===== DATA PROVIDED

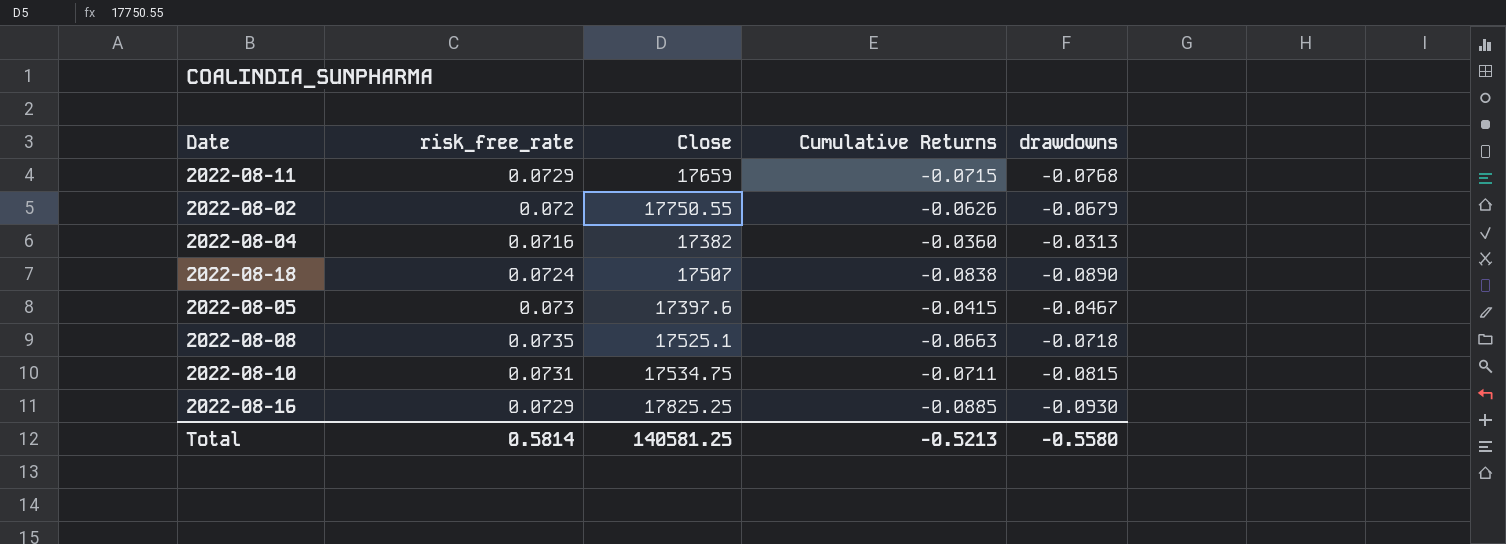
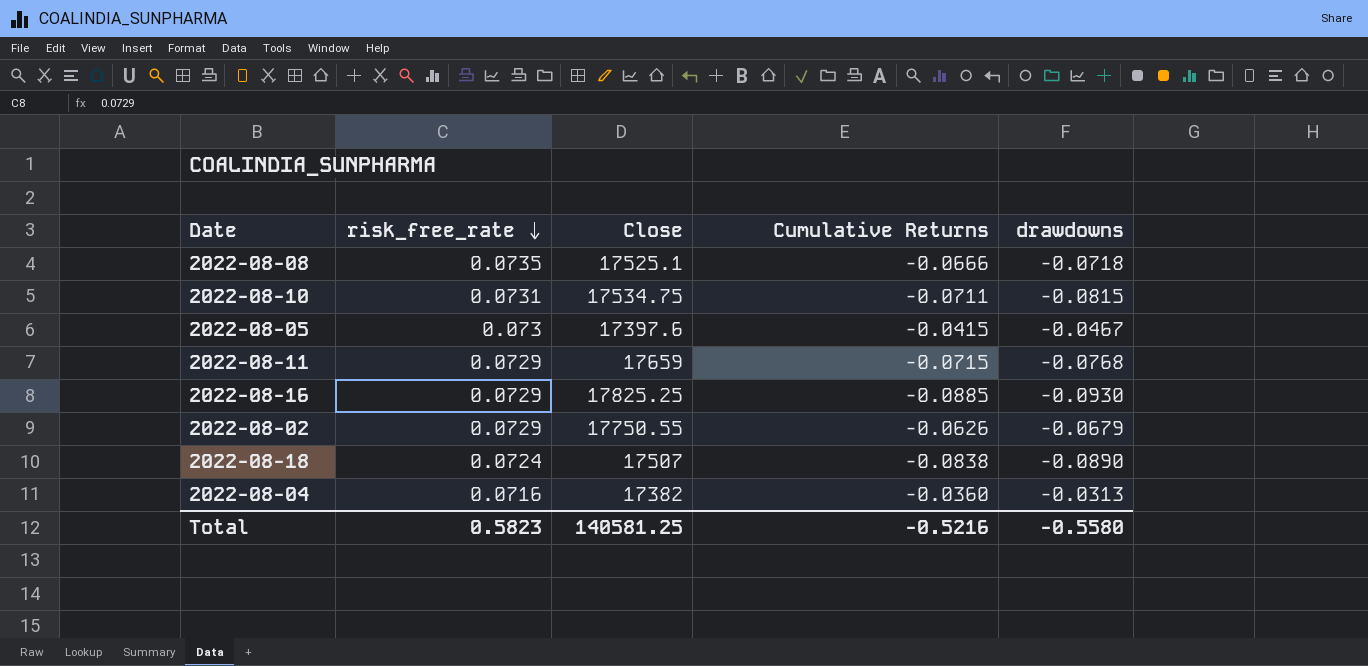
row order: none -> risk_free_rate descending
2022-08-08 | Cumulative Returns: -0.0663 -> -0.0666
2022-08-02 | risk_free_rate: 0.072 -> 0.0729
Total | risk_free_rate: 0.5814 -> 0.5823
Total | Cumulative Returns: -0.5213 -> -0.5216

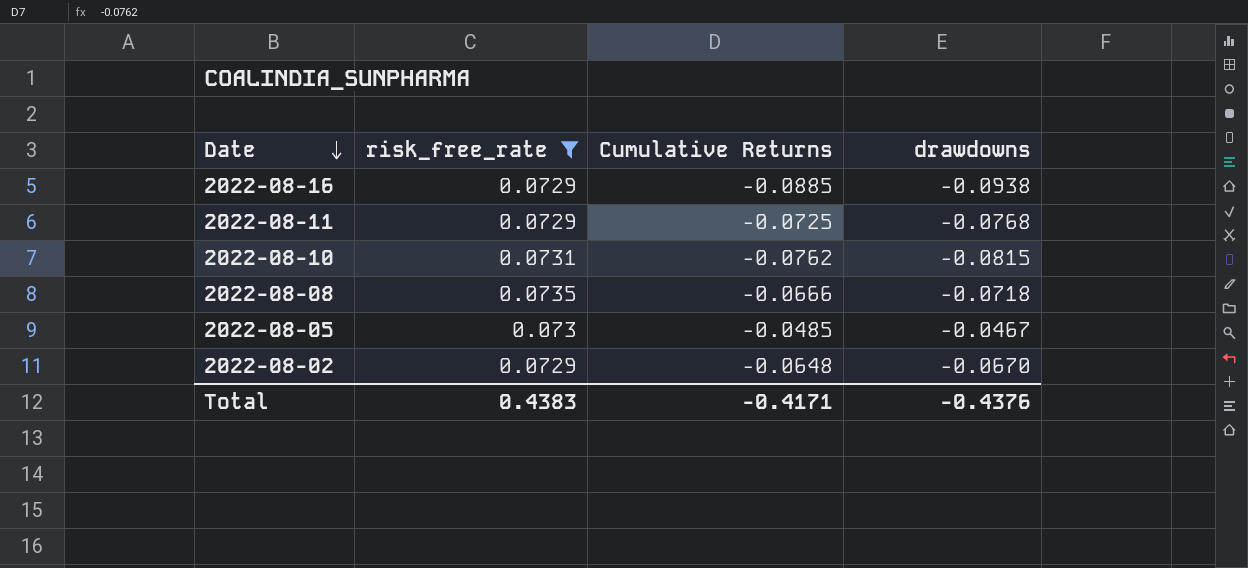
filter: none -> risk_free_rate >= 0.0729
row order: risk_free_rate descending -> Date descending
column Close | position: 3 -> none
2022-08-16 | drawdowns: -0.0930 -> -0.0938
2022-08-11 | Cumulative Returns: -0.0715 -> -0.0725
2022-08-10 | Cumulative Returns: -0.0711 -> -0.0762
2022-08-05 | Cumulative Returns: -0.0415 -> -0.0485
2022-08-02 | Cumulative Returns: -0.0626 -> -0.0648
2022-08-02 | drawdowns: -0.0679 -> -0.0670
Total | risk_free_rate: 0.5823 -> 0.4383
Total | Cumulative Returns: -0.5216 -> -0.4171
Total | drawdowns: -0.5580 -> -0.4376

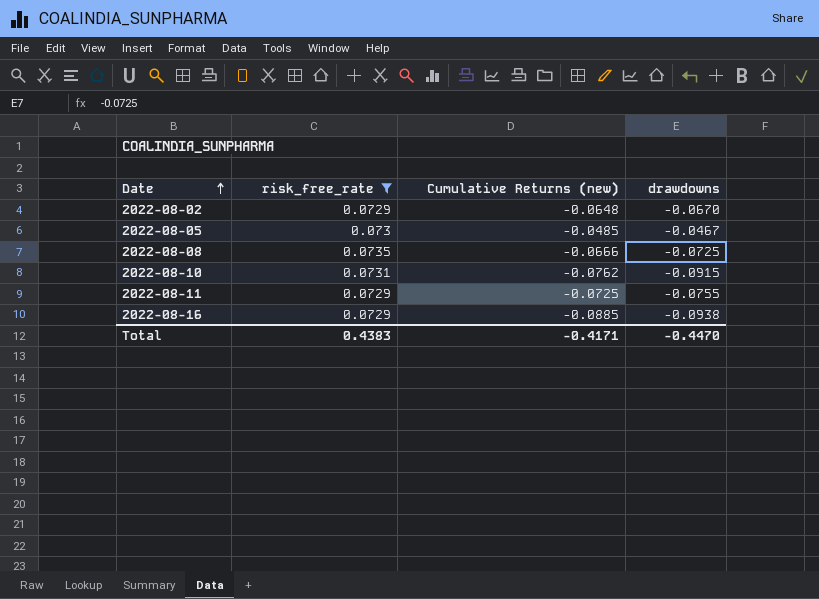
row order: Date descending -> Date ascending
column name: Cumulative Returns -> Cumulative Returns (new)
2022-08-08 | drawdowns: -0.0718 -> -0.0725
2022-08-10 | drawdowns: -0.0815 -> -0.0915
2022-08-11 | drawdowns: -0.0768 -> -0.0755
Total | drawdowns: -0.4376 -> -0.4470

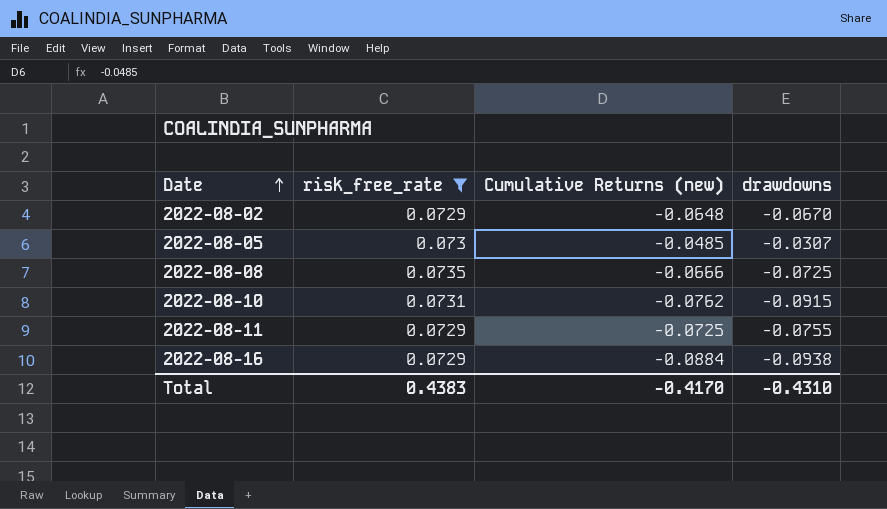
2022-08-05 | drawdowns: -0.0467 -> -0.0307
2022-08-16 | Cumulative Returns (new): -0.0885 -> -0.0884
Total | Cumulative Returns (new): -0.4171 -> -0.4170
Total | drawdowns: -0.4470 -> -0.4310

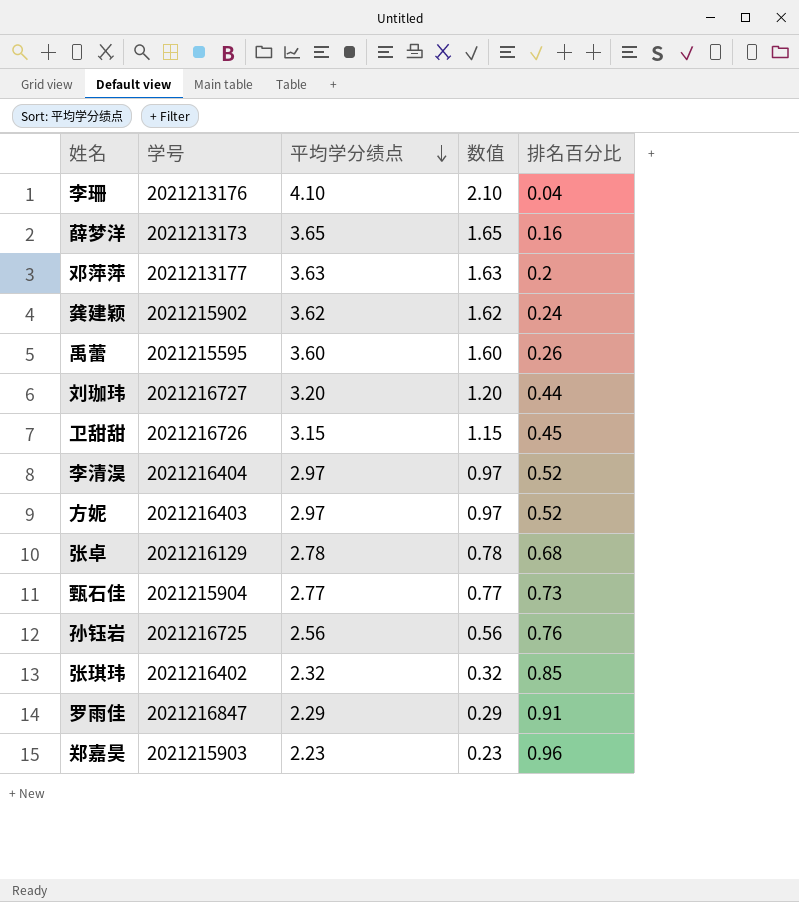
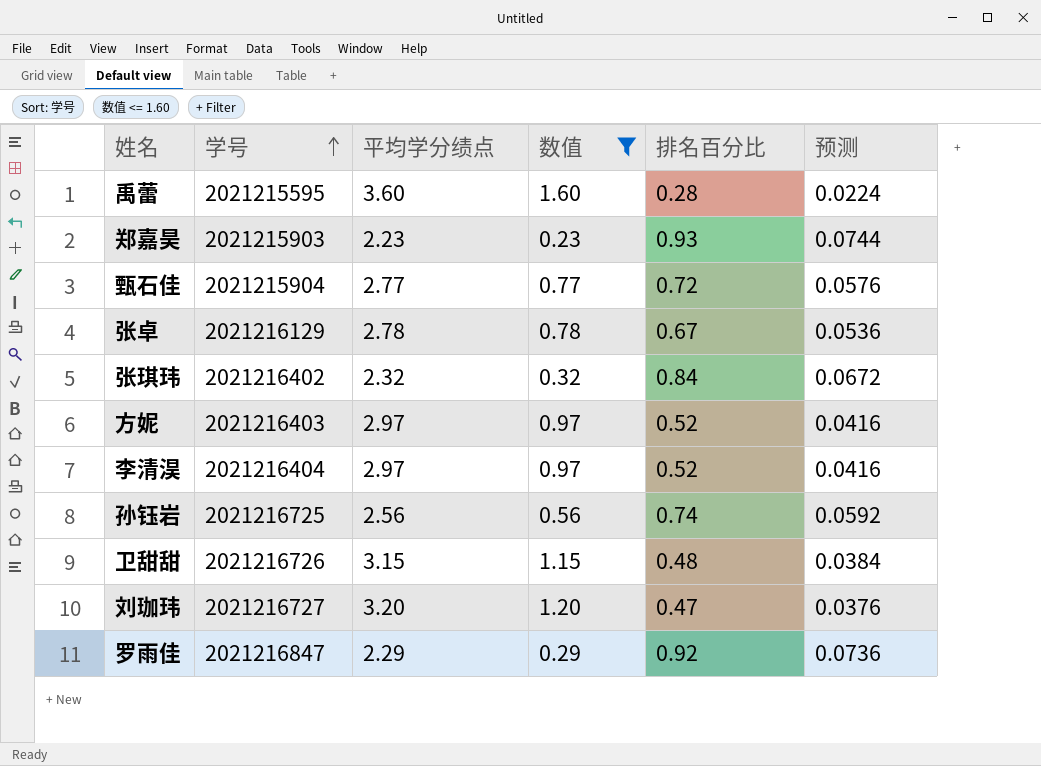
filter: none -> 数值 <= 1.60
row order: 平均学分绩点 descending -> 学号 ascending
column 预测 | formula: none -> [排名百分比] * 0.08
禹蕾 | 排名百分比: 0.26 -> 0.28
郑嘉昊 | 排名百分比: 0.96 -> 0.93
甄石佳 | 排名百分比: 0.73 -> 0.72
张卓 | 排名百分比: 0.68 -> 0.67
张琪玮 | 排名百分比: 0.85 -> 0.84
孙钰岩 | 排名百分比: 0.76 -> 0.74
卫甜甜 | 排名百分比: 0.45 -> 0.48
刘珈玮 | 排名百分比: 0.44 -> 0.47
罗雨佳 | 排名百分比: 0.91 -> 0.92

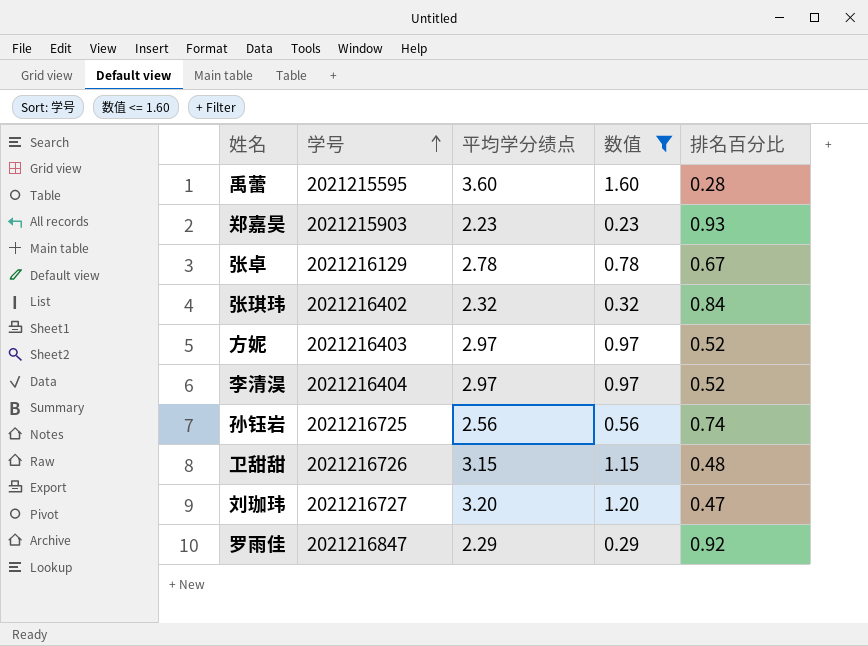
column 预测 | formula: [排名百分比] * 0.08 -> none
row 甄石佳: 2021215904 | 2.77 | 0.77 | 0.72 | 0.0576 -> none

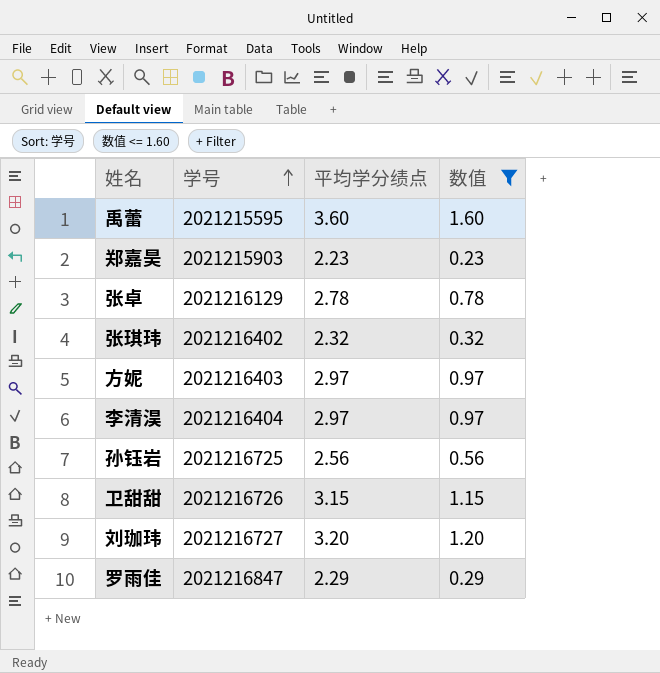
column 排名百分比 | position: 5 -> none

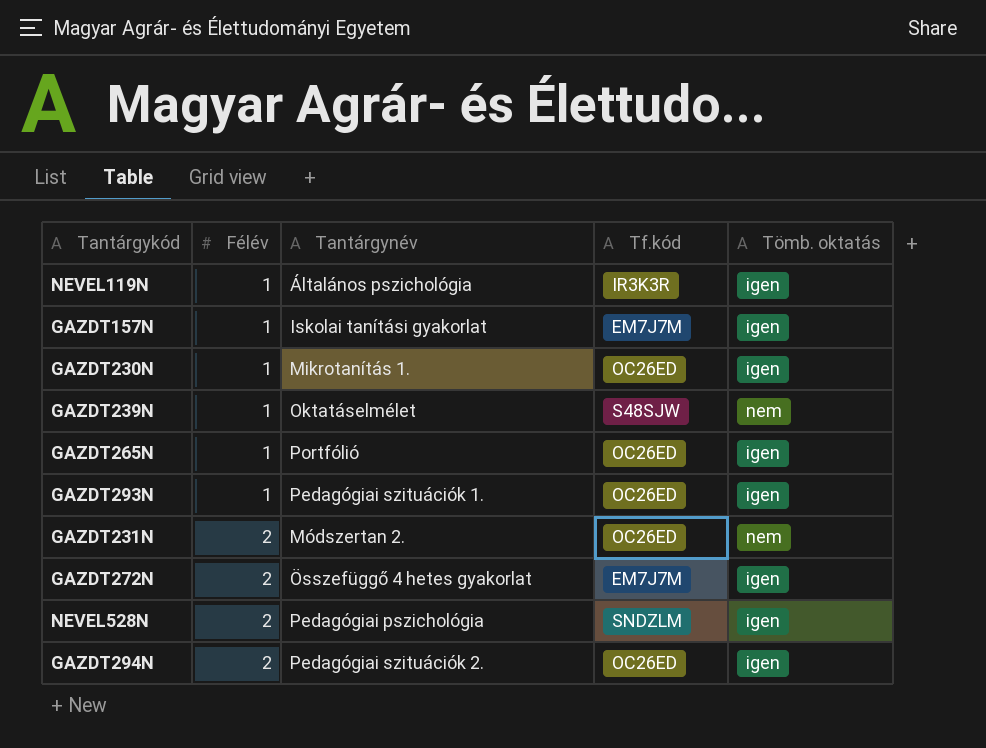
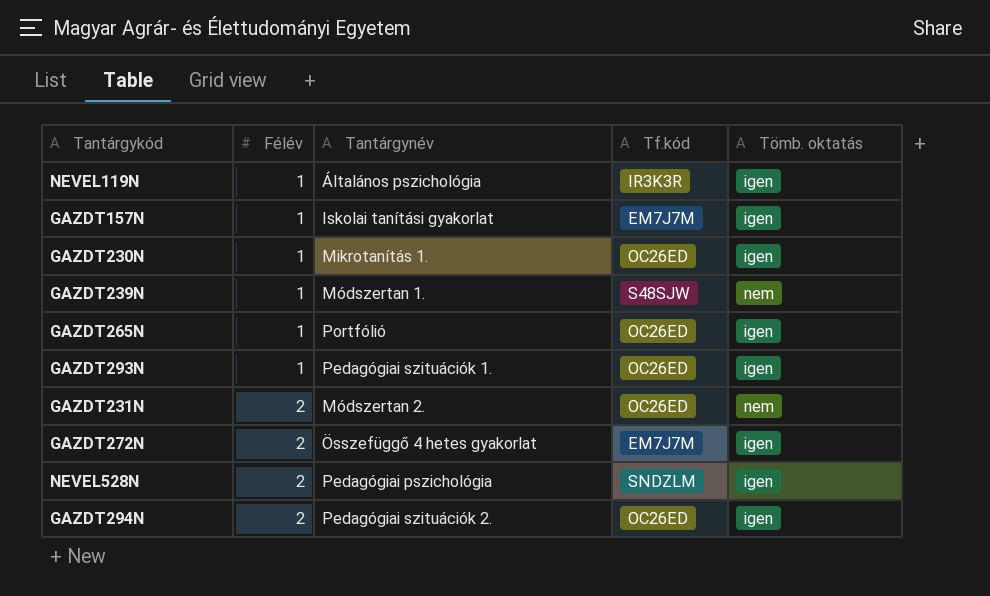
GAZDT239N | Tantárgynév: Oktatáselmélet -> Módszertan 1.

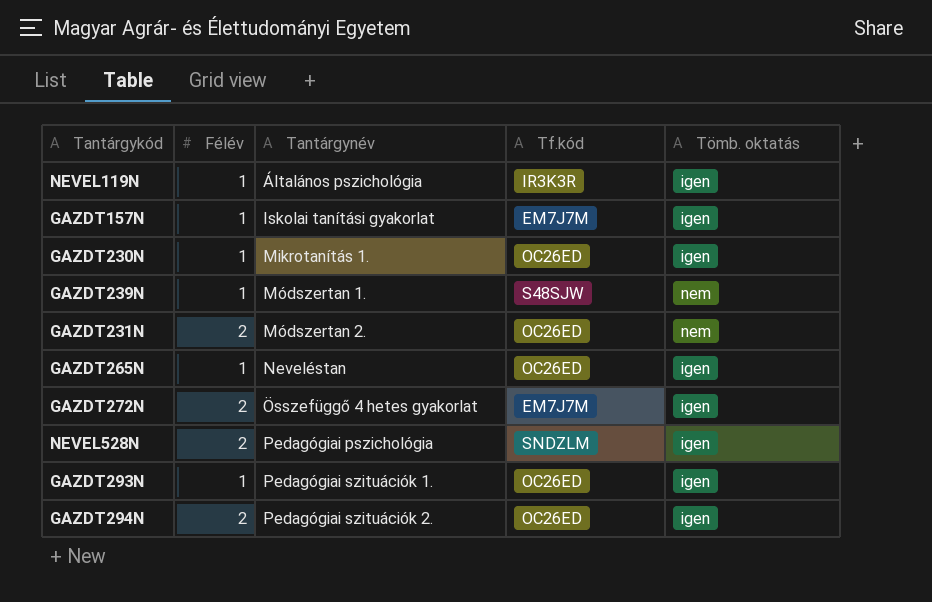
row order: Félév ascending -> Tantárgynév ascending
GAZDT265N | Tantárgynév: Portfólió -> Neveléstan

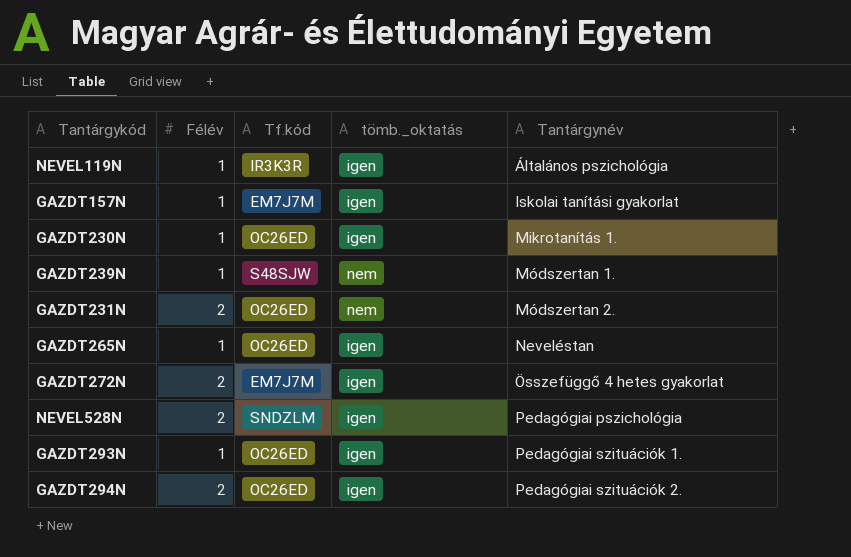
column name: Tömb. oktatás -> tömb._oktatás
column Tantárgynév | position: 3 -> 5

==========

TASK INSTRUCTIONS:
Write out, word for word, every line from the one containing "column name: Tömb. oktatás -> tömb._oktatás" through the last line of the records above.

ANSWER SPACE:
column name: Tömb. oktatás -> tömb._oktatás
column Tantárgynév | position: 3 -> 5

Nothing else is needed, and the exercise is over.